**The problem**
Where a line of the records contains the word "caption", show that line.

(Extracted data entries)
* * * * *

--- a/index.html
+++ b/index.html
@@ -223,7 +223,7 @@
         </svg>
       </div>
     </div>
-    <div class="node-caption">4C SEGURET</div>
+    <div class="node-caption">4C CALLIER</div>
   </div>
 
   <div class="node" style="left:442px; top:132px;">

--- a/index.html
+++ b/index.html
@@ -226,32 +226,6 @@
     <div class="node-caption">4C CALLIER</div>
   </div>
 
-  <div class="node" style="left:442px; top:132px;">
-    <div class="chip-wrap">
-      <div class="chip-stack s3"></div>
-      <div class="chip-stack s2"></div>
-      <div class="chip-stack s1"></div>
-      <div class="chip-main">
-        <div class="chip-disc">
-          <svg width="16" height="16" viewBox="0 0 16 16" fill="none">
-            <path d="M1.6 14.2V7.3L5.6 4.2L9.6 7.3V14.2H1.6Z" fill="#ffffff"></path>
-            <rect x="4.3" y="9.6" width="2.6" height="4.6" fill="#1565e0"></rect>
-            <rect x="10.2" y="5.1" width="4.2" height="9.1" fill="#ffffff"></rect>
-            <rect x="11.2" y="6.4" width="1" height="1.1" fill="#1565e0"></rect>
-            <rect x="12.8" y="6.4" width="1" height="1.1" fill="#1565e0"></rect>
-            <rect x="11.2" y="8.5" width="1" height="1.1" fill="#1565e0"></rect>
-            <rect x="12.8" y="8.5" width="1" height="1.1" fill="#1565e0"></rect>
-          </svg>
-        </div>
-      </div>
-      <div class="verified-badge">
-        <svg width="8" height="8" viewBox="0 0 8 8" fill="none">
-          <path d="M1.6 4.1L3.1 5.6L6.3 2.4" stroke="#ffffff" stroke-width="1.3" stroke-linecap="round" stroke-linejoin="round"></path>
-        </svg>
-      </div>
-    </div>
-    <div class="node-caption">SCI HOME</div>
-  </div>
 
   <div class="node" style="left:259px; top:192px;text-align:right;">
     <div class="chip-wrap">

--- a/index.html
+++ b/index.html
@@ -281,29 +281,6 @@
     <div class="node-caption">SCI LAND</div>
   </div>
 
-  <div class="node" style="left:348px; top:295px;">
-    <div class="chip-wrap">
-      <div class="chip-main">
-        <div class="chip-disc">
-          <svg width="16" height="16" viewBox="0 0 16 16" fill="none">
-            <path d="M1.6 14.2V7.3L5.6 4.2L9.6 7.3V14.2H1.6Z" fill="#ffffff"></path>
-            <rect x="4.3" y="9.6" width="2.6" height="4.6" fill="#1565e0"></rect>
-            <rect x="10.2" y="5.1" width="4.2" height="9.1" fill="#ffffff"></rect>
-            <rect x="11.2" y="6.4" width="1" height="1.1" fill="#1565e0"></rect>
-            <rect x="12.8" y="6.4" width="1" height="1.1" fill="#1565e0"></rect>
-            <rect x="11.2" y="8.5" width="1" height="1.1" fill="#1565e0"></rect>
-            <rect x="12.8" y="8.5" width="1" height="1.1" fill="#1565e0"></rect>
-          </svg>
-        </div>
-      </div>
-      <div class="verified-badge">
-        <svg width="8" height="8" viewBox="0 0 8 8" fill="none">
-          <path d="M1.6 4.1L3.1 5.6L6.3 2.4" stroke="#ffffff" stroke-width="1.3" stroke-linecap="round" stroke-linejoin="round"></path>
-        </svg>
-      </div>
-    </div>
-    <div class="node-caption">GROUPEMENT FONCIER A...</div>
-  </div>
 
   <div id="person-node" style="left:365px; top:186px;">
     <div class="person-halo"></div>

* * * * *

**Answer space**
-    <div class="node-caption">4C SEGURET</div>
+    <div class="node-caption">4C CALLIER</div>
     <div class="node-caption">4C CALLIER</div>
-    <div class="node-caption">SCI HOME</div>
     <div class="node-caption">SCI LAND</div>
-    <div class="node-caption">GROUPEMENT FONCIER A...</div>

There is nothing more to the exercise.